Les trotskistes ont pris la Maison Blanche.
_Les gens qui ne sont pas des américanistes expérimentés s’étonnent quand on leur dit que les penseurs de l’administration Bush sont des trotskistes. Il s’agit de membres du gouvernement, de politologues et de publicistes emmenés par le vice-secrétaire à la défense Paul Wolfowitz. Ils appliquent la théorie de la révolution permanente de Trotsky à la politique du président George W. Bush, contre ce qu’ils appellent " les forces du mal ". Cette doctrine, masquée sous l’appellation respectable de " combat contre le terrorisme international " doit mener à l’hégémonie de la Washington impériale.
A une époque, Washington a reproché au Kremlin, alors soviétique, d’être à l’origine de la théorie des dominos. La politique extérieure de Bush et sa ligne géopolitique tiennent aussi de la théorie des dominos et se font aussi " au nom de la liberté ". A la question de quelqu’un qui lui demandait pourquoi il soutenait certains " fils de putes " de généraux dictateurs en Amérique latine, Franklin Roosevelt répondit " parce que ce sont nos fils de putes ". Bush procède de même, il évince celui qui ne lui convient pas et ménage ceux qui font son affaire. Il est prêt à apporter la démocratie en Iran, mais pas en Arabie Saoudite ; en Syrie mais pas au Koweït. Il est inacceptable que l’Iran fabrique une bombe atomique mais pour le Pakistan, c’est d’accord. On pourrait dire que ce qui caractérise cette conduite, c’est qu’elle part du principe qu’il n’y a aucun principe.

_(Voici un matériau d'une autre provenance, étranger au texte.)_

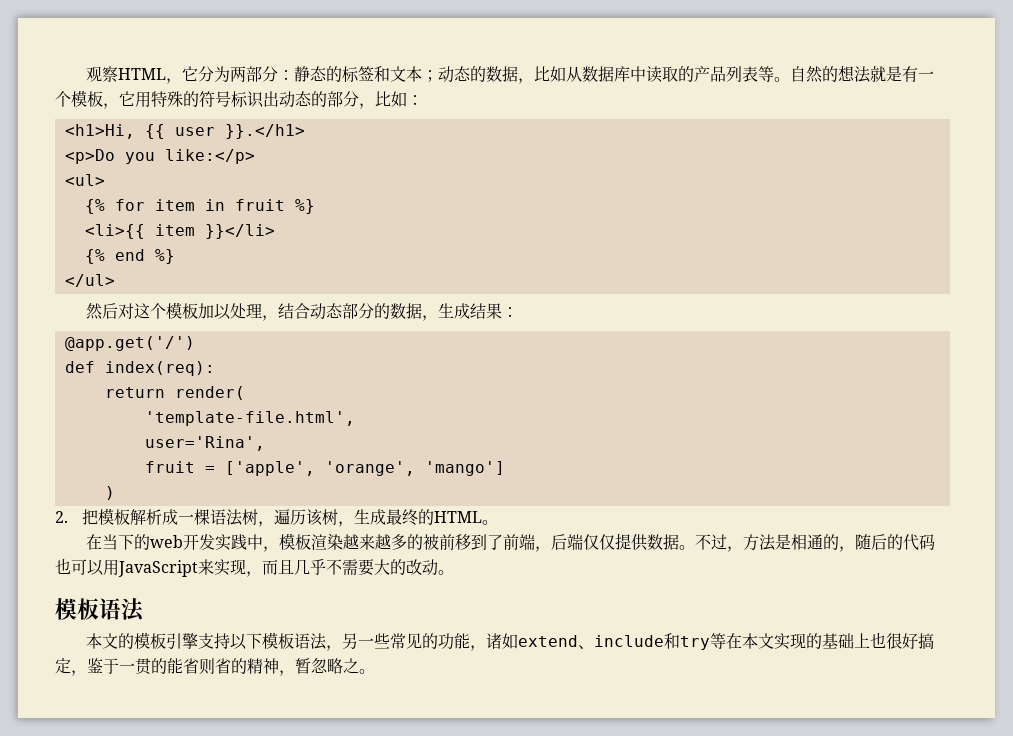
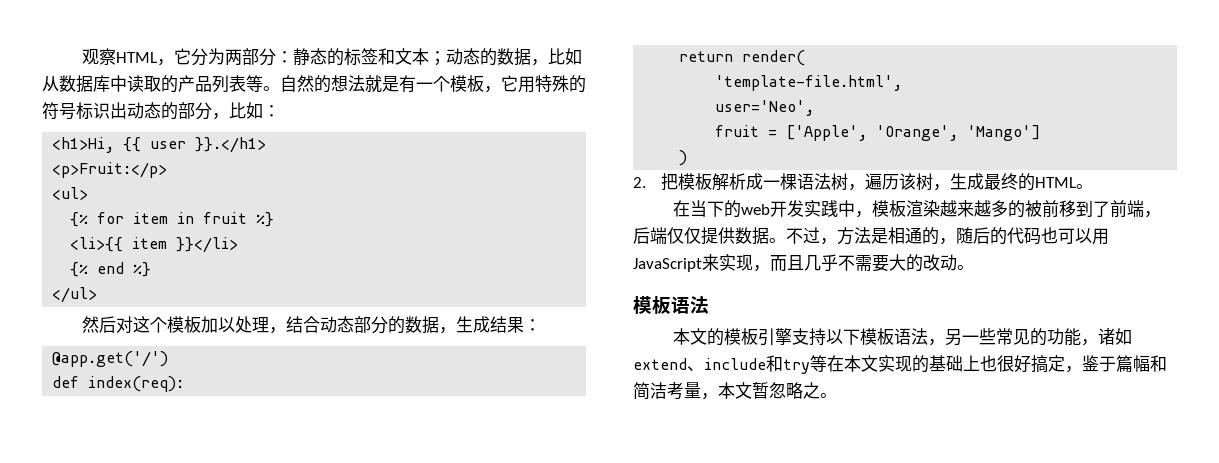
[64,149,255,164] <p>Do you like:</p> -> [52,162,168,178] <p>Fruit:</p>
[144,436,265,451] user='Rina', -> [715,100,815,116] user='Neo',
[224,461,505,476] ['apple', 'orange', 'mango'] -> [786,125,1041,141] ['Apple', 'Orange', 'Mango']
[119,658,295,676] 一贯的能省则省的精神， -> [1116,355,1167,372] [633,382,752,400] 篇幅和简洁考量，本文

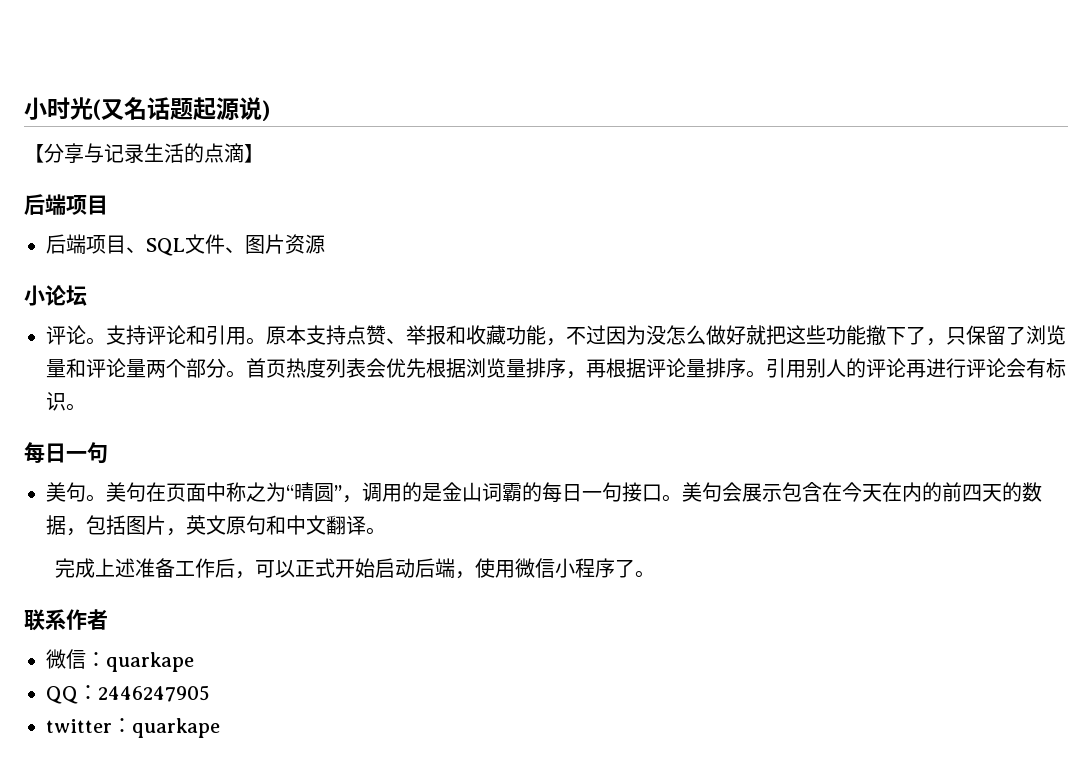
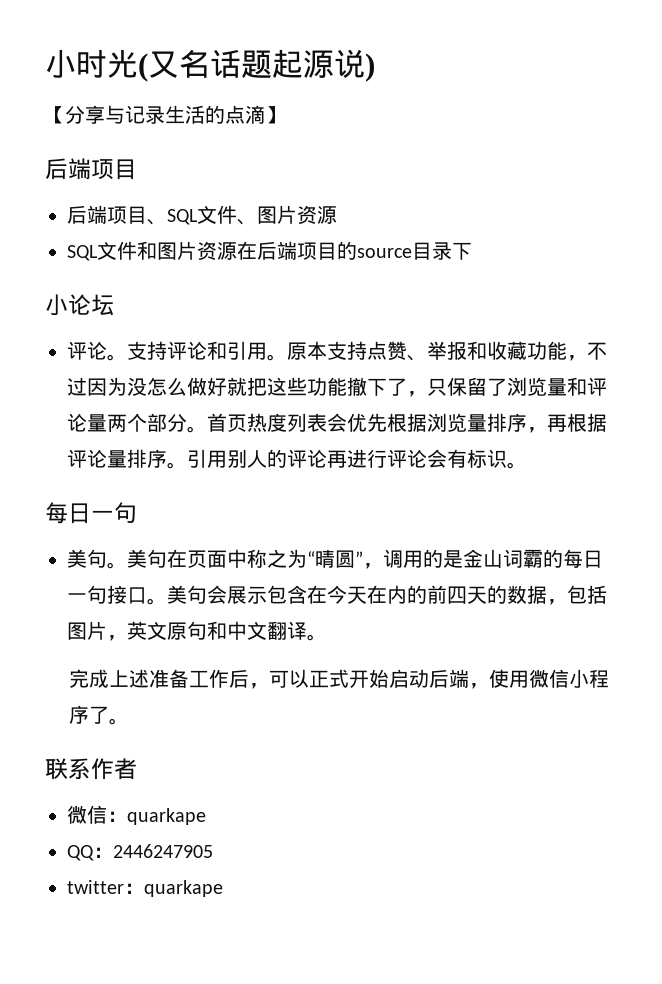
(325, 244) none -> [67,241,472,261] // SQL文件和图片资源在后端项目的source目录下

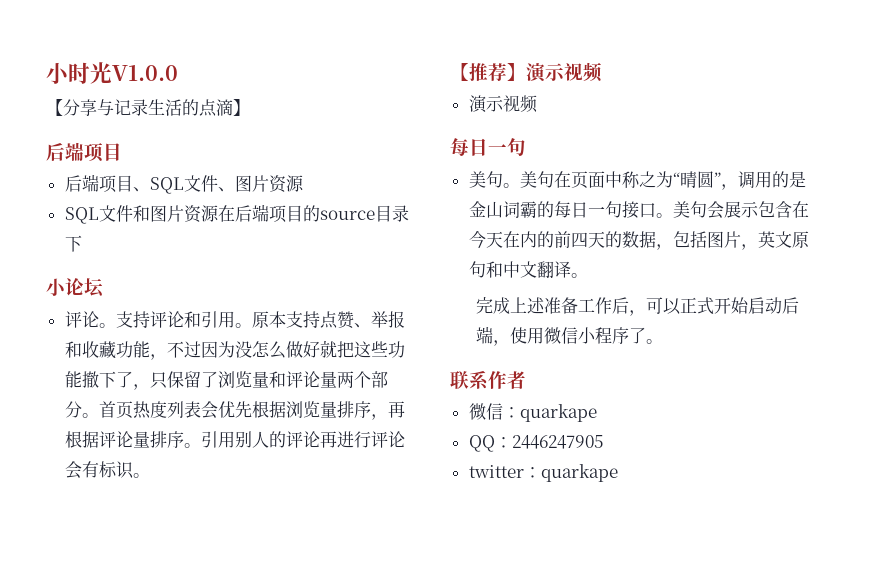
[138,49,375,82] (又名话题起源说) -> [112,65,178,81] V1.0.0
(527, 465) none -> [450,62,603,83] [468,95,538,113] // 【推荐】演示视频 // 演示视频

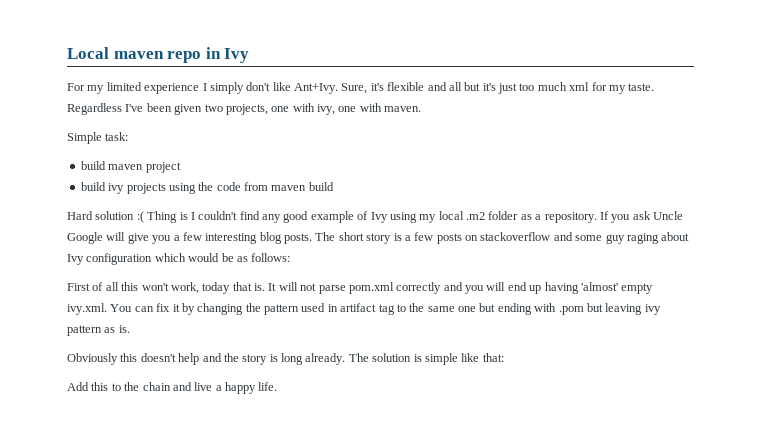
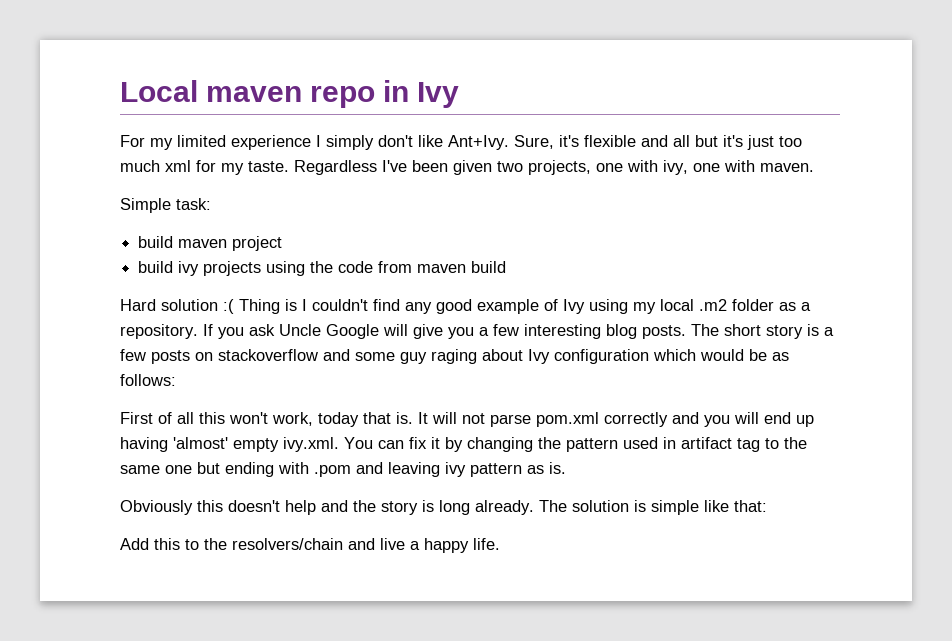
[586,303,603,312] but -> [356,462,383,474] and
[142,382,171,391] chain -> [232,538,343,550] resolvers/chain

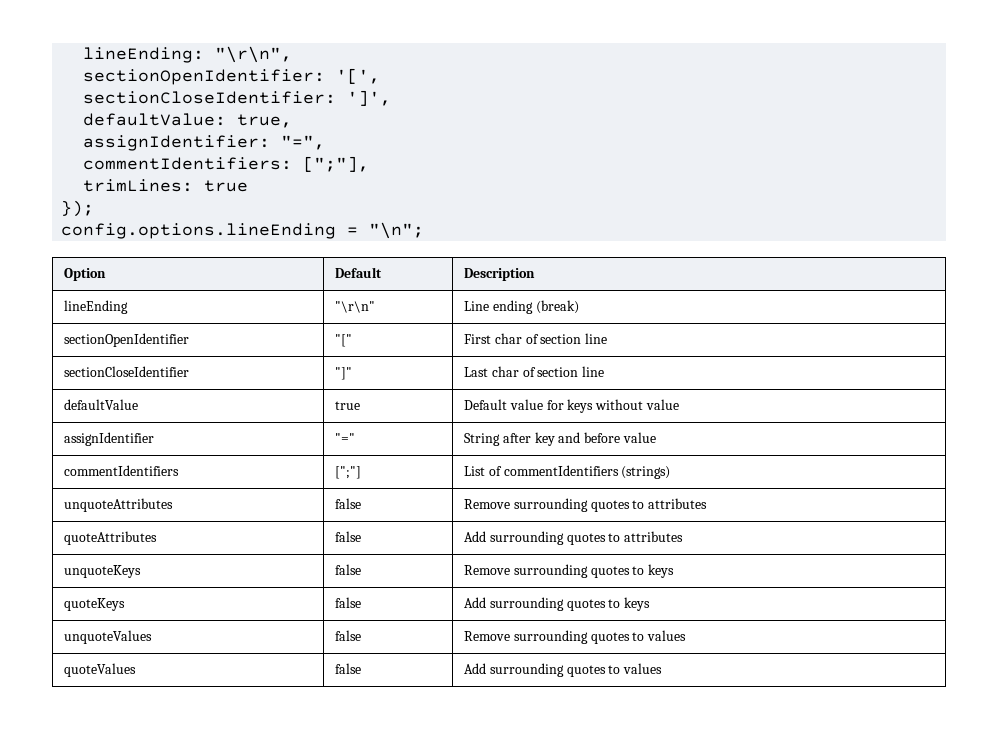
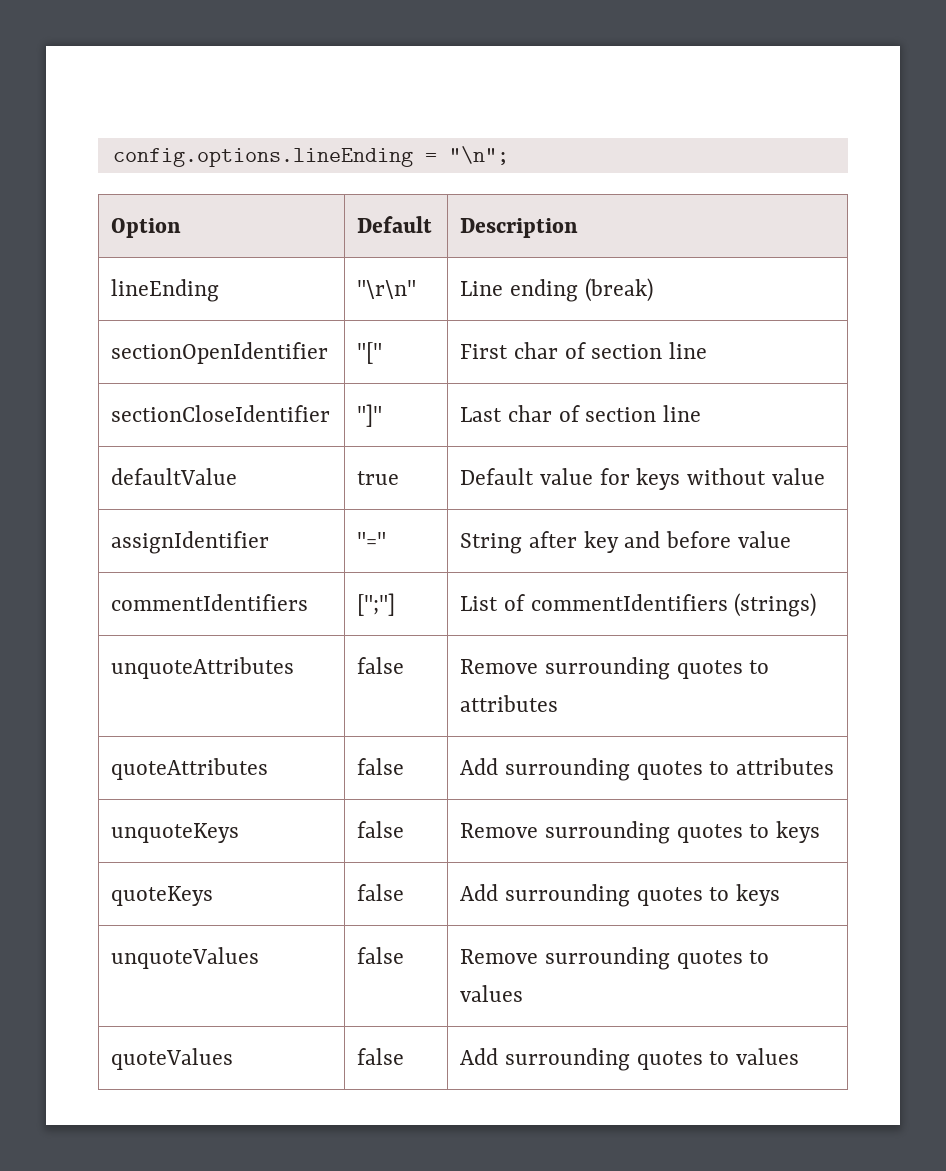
[83,46,293,63] [83,68,381,85] [83,90,392,106] [83,113,293,128] [83,135,326,151] [83,156,370,172] [83,179,249,192] [61,200,95,217] lineEnding: "\r\n", // sectionOpenIdentifier: '[', // sectionCloseIdentifier: ']', // defaultValue: true, // assignIdentifier: "=", // commentIdentifiers: [";"], // trimLines: true // }); // -> (112, 157) none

Il y a une autre de ces forces du mal que les Américains n’osent pas nommer, c’est la Russie. Il ne peut pas y avoir d’attaque directe contre elle comme en Irak, c’est pourquoi on a ressorti cette vieille stratégie d’isolement qui sent bon la naphtaline. Les pays de l’aire post-traité de Varsovie vont être incorporés à l’OTAN, les pays de l’aire post-soviétique sont confrontés à des " révolutions colorées ". Tout cela pour provoquer une désintégration de la Russie à la manière de l’URSS, ou sa capitulation inconditionnelle. La théorie de l’ingérence permanente des États-Unis dans les affaires internes de pays tiers est portée par la destiné messianique de Bush : il se pose en libérateur des peuples terrorisés. La prochaine cible est le potentiel nucléaire iranien, puis vient le changement de régime à Cuba, soit par la mort de Fidel Castro, soit par une variante cubaine de la " révolution orange ".
Napoléon lui aussi voulait libérer l’Europe de l’absolutisme même si c’était par la guerre. Il a provoqué une ère durable d’intenses réactions. Si on regarde l’Irak, la pratique de l’ingérence armée n’y affaiblit pas le terrorisme, elle l’y nourrit. La politique à l’égard de la Russie est tout aussi myope et contre-productive. Mettre la Russie à genoux, c’est provoquer les conditions d’une réaction dangereuse en générant des forces et mouvements nationalistes qui transformeraient le pays en un état-garnison. Seule une Russie forte peut se démocratiser. Ceux qui la rejettent ou la dénigrent affaiblissent sa position et donne du grain à moudre aux forces les plus réactionnaires au sein des organes de pouvoir qui sont à la recherche de tels arguments pour faire avancer leur contre-révolution.
« Большая дубинка Буша », par Melor Sturua, Moskovski Komsomolets, 11 Février 2005.